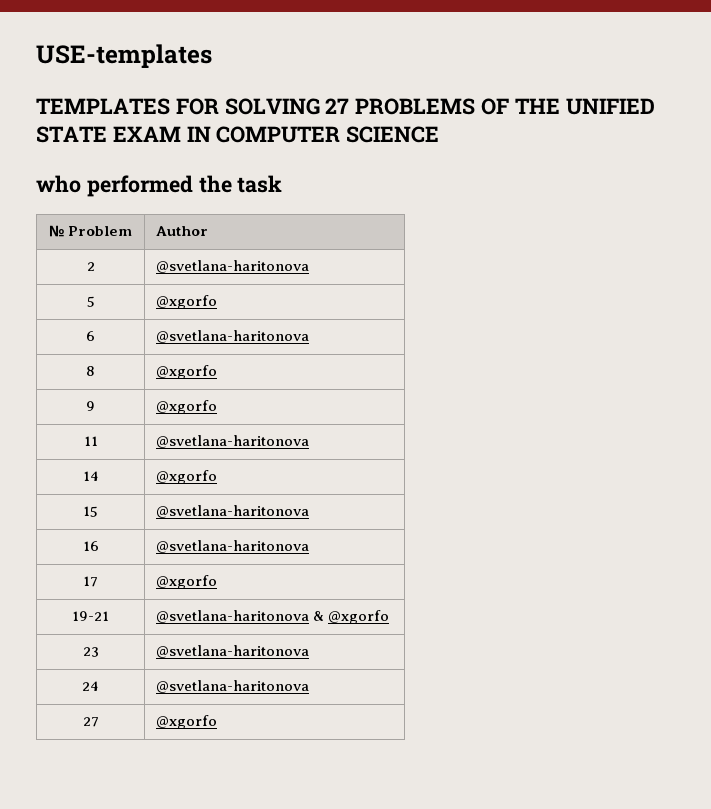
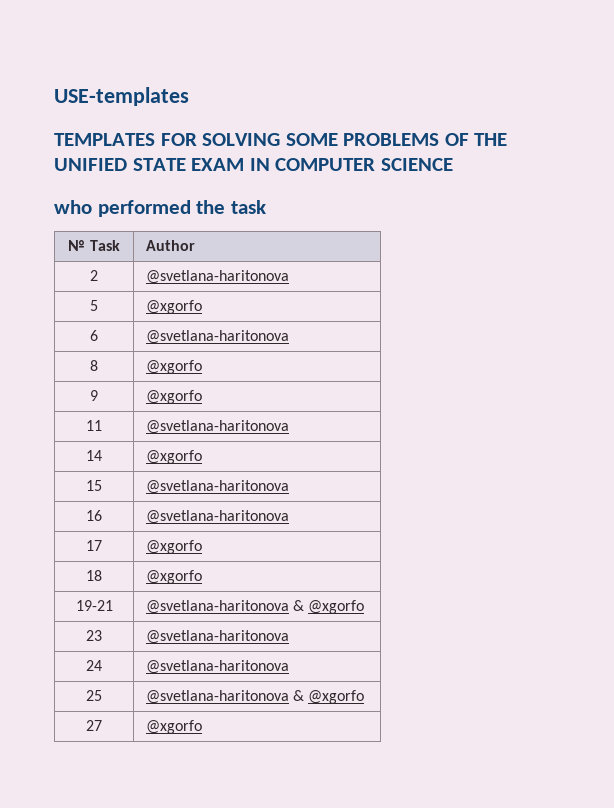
- TEMPLATES FOR SOLVING 27 PROBLEMS OF THE UNIFIED STATE EXAM IN COMPUTER SCIENCE
+ TEMPLATES FOR SOLVING SOME PROBLEMS OF THE UNIFIED STATE EXAM IN COMPUTER SCIENCE
- № Problem | Author
+ № Task | Author
+ 18 | @xgorfo
+ 25 | @svetlana-haritonova & @xgorfo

□ □ □

◆ **AIM OF THE TASK**
If a record holds a picture, drop the picture and return the rest of it exactly.

◆ **THE COMPLETED TASK**
- TEMPLATES FOR SOLVING 27 PROBLEMS OF THE UNIFIED STATE EXAM IN COMPUTER SCIENCE
+ TEMPLATES FOR SOLVING SOME PROBLEMS OF THE UNIFIED STATE EXAM IN COMPUTER SCIENCE
- № Problem | Author
+ № Task | Author
+ 18 | @xgorfo
+ 25 | @svetlana-haritonova & @xgorfo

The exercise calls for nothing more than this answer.